Monday, 20 March 2017

An immigrant from another galaxy?

Somewhere, in a galaxy a long, long way from Earth, there may be a planet on which the pronouncements of Liam Fox make sense to someone other than himself.  Maybe he even came from there and is merely struggling to escape the linguistic and political norms of his home world.  As explanations go, it may sound incredible, but it’s probably less incredible than trying to square his words with the norms of this planet.
Take this gem from his speech in Cardiff: “We want to realise a new relationship with Europe, based on free trade and prosperity."  Obviously, that is a relationship which is different to the one we currently have, which is based on working together to ensure … er … free trade and prosperity.  A relationship which he and others told us we should opt out of.
Or this one: "We know that when we leave the EU, we will not have an EU commissioner, MEPs or a seat at the European Council.  That is a political decision that we have consciously taken following the instruction from the British people at the referendum.  It is a political response to a political decision.  But it would surely be wholly inappropriate if our political decision was to be met with an economic response…”.  Only on another planet could taking a deliberate decision not to be involved in setting the rules governing the operation of a free trade area be seen as a solely political decision, and nothing to do with economics at all.

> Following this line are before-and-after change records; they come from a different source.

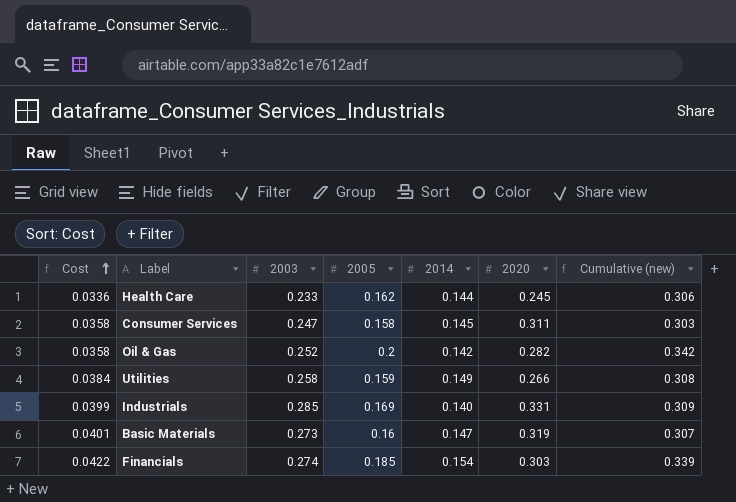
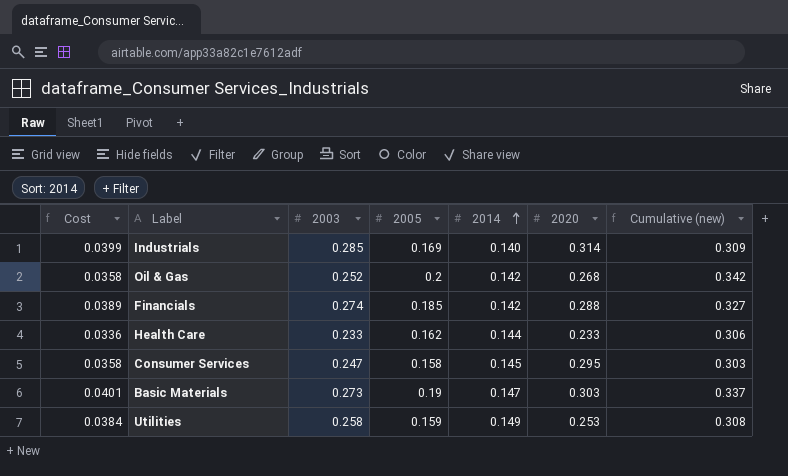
row order: Cost ascending -> 2014 ascending
Industrials | 2020: 0.331 -> 0.314
Oil & Gas | 2020: 0.282 -> 0.268
Financials | Cost: 0.0422 -> 0.0389
Financials | 2014: 0.154 -> 0.142
Financials | 2020: 0.303 -> 0.288
Financials | Cumulative (new): 0.339 -> 0.327
Health Care | 2020: 0.245 -> 0.233
Consumer Services | 2020: 0.311 -> 0.295
Basic Materials | 2005: 0.16 -> 0.19
Basic Materials | 2020: 0.319 -> 0.303
Basic Materials | Cumulative (new): 0.307 -> 0.337
Utilities | 2020: 0.266 -> 0.253

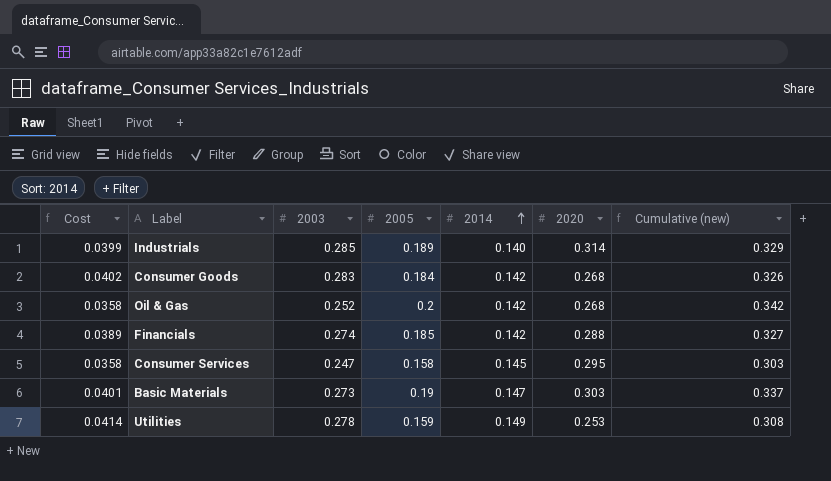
row Health Care: 0.0336 | 0.233 | 0.162 | 0.144 | 0.233 | 0.306 -> none
Industrials | 2005: 0.169 -> 0.189
Industrials | Cumulative (new): 0.309 -> 0.329
row Consumer Goods: none -> 0.0402 | 0.283 | 0.184 | 0.142 | 0.268 | 0.326
Utilities | Cost: 0.0384 -> 0.0414
Utilities | 2003: 0.258 -> 0.278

But perhaps the best bit of all is his claim that if “…barriers to trade and investment were introduced across Europe, that would damage the economic potential of all European citizens and those well beyond Europe too [and] would ultimately be self-defeating ...”.  At least, on this one, I can agree with him, in principle at least.  After all, the idea that introducing barriers to trade and investment might just possibly be economically damaging was, as I recall, fairly central to the arguments of those campaigning against Brexit.  But just remind me a moment – whose decision was it to opt out of membership of the organisation which was trying to guarantee that there would be no such barriers?  To read his words, once could almost believe that it was those 27 wicked European states which had conspired together to expel the UK rather than the UK taking a conscious (albeit misinformed) decision to opt out.  (Although I’m not sure that I’d really blame them if they had considered an expulsion…)
Like so much which comes from the Brexiteers, much of what he says is ultimately a demand for more British exceptionalism; for the right to enjoy more of the privileges of club membership than the members themselves whilst rejecting the club’s rules and declining to pay a membership fee.  And it’s all done without a touch of irony or self-awareness, and an assumption that everyone else will fall into line.  I’m not normally one for repatriating immigrants, but in his case, I am wondering if his home planet would consider taking him back?